When “L’Italiana” was performed in 1964, the conductor was Maestro Henry Lewis, at that time Marilyn Horne’s husband. The new cast’s conductor, in his Spring Opera Theater debut, was Maestro Evan Whallon. Six years earlier Whallon had been a winner in Maestro Eugene Ormandy’s competition for young conductors. Long associated with the Chatauqua Opera Festival, Whallon served as that company’s music director. Whallon’s only other San Francisco Opera assignment was two years later, conducting Mozart’s “Abduction From the Seraglio” with Herbert Beattie performing the role of Osmin.
Rossini at San Francisco Opera’s War Memorial Opera House in the 1960s
Traditionally, the compositional styles of three early 19th century Italian composers – Rossini, Donizetti and Bellini – have been associated with the phrase “bel canto”. In my essay “Bel Canto” in the Adler Years at San Francisco Opera, Part I (1954-1957) I spoke of how few performances of works of these three composers took place during the first 30 years of the San Francisco Opera’s existence.
In 1954 Austrian emigre Kurt Herbert Adler was named San Francisco Opera’s General Director. A significant enlargement of the operas in the company’s performance repertory took place, with vigorous attention to the “bel canto” operas. The company’s first four decades had favored Donizetti with performances in multiple seasons of the dramatic “Lucia di Lammermoor” and all three of Donizetti’s most famous comedies – “L’Elisir d’Amore”, “Don Pasquale” and “La Fille du Regiment”. Bellini, as mentioned in the essay hyperlinked above, had only a single performance of “Norma” in 1938, but no other performance of any of his operas.

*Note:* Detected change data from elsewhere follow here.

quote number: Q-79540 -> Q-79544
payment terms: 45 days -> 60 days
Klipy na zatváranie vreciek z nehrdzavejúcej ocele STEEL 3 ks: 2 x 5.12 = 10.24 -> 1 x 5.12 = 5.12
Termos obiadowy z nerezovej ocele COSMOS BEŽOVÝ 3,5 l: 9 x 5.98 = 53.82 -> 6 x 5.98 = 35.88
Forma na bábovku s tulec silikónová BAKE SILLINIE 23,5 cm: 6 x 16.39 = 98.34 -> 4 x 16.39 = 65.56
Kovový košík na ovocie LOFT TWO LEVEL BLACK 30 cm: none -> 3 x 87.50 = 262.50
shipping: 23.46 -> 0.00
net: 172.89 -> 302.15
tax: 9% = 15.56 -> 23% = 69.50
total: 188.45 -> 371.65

Rossini fared better in that his most famous comedy “Barber of Seville” was performed in several seasons spanning the three decades during which Adler’s predecessor, Gaetano Merola, the company’s founder, served as the company’s General Director. In the first nine seasons of the Adler general directorship, “Barber” was never performed at the War Memorial Opera House and only a single performance on the company’s tour to Los Angeles occurred during this period.

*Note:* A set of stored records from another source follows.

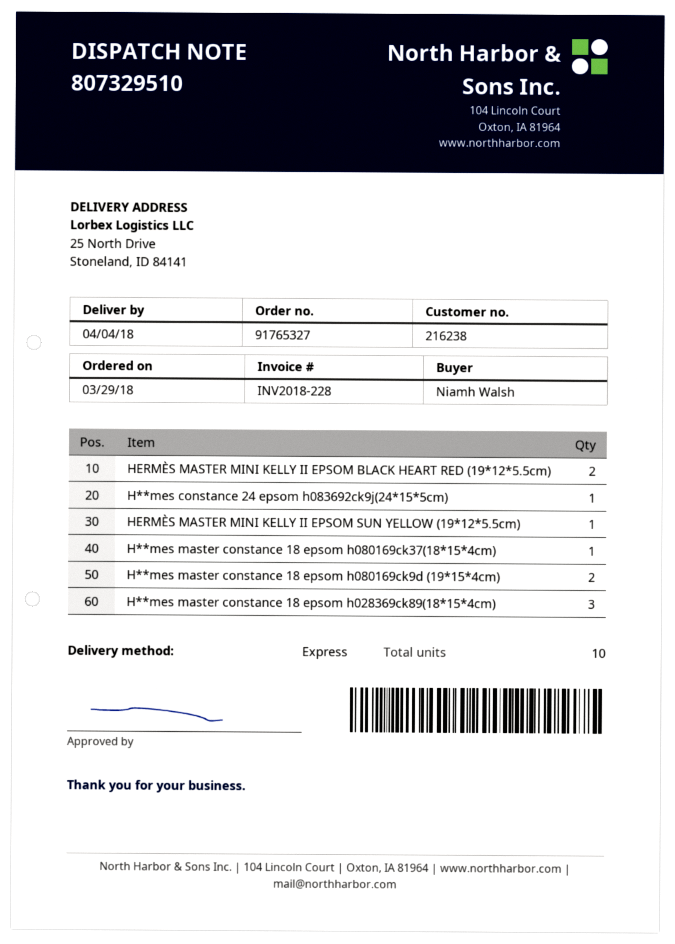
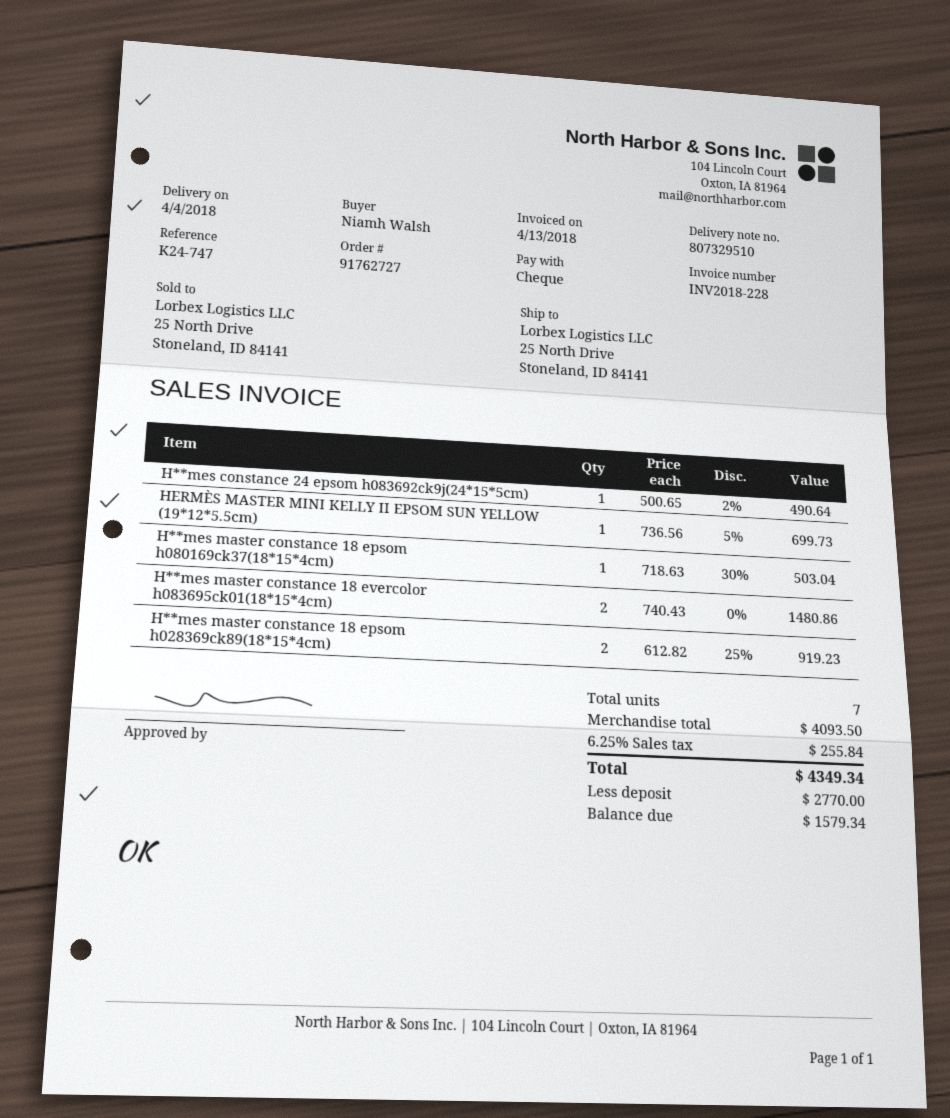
order number: 91765327 -> 91762727
HERMÈS MASTER MINI KELLY II EPSOM BLACK HEART RED (19*12*5.5cm): 2 -> none
H**mes master constance 18 epsom h080169ck9d (19*15*4cm): 2 -> none
H**mes master constance 18 epsom h028369ck89(18*15*4cm): 3 -> 2
H**mes master constance 18 evercolor h083695ck01(18*15*4cm): none -> 2
total quantity: 10 -> 7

“Barber’s” first War Memorial appearance in the Adler era was as a vehicle for Marilyn Horne’s Rosina (joined by Herbert Beattie’s Doctor Bartolo) at the 1962 Spring Opera Theater), one of six Rossini roles Horne would perform for the San Francisco Opera between 1962 and 1992
In 1963, the tenth Adler year, a new San Francisco Opera production of “Barber” opened – a recreation of Günther Rennert’s postwar production with Alfred Siercke’s charming sets, first seen at the Hamburg Staatsoper [Historical Performances: Grist, Valletti, Prey in “Barbiere di Siviglia” – San Francisco Opera, September 28, 1963.]
In 1969, a new San Francisco Opera production by French director/designer Jean-Ponnelle introduced Rossini’s “La Cenerentola” to San Francisco Opera audiences, as the second Rossini to be heard in San Francisco Opera’s main season and the third (after “Barber” and “Italian Girl”) to be performed by the company.